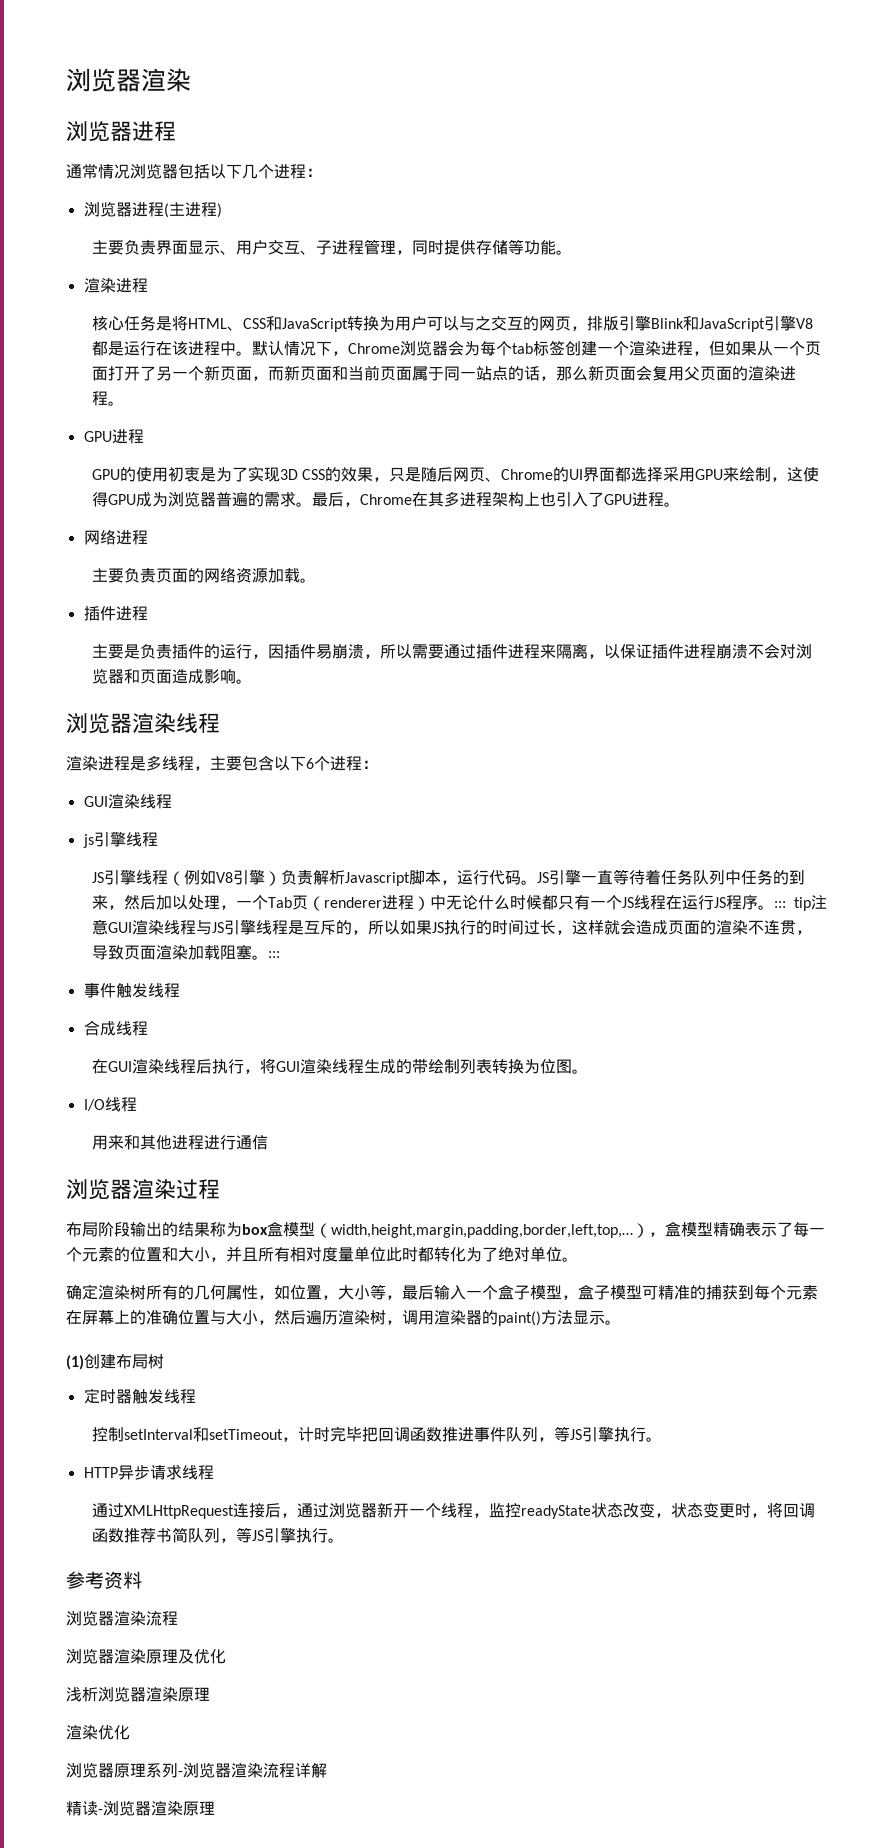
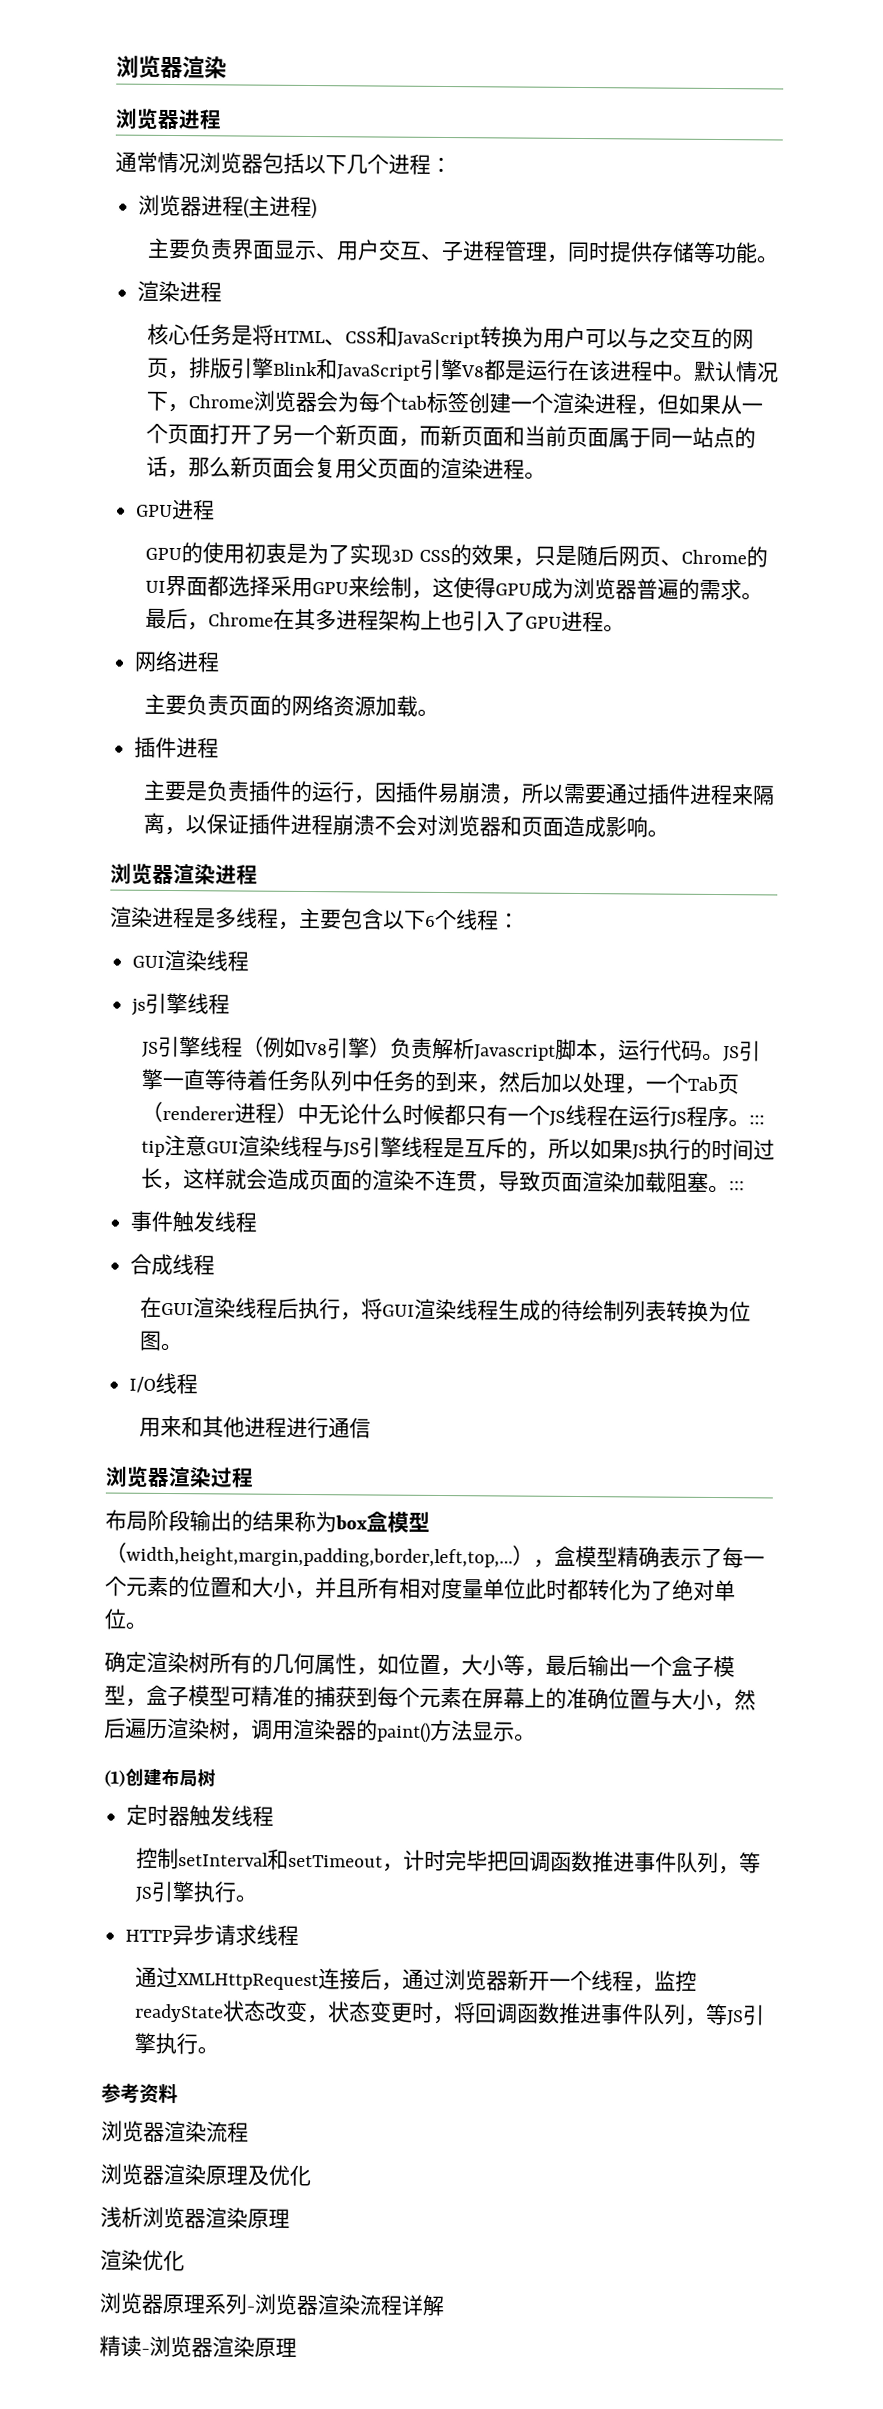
[176,713,198,734] 线 -> [215,864,237,885] 进
[330,756,346,771] 进 -> [456,909,478,931] 线
[411,1059,428,1074] 带 -> [561,1299,584,1322] 待
[450,1285,466,1300] 入 -> [608,1655,630,1677] 出
[139,1527,188,1543] 荐书简 -> [579,2003,645,2025] 进事件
====
## The task
Without the pictures, return the whole of the data exactly as given.

## Task answer
[176,713,198,734] 线 -> [215,864,237,885] 进
[330,756,346,771] 进 -> [456,909,478,931] 线
[411,1059,428,1074] 带 -> [561,1299,584,1322] 待
[450,1285,466,1300] 入 -> [608,1655,630,1677] 出
[139,1527,188,1543] 荐书简 -> [579,2003,645,2025] 进事件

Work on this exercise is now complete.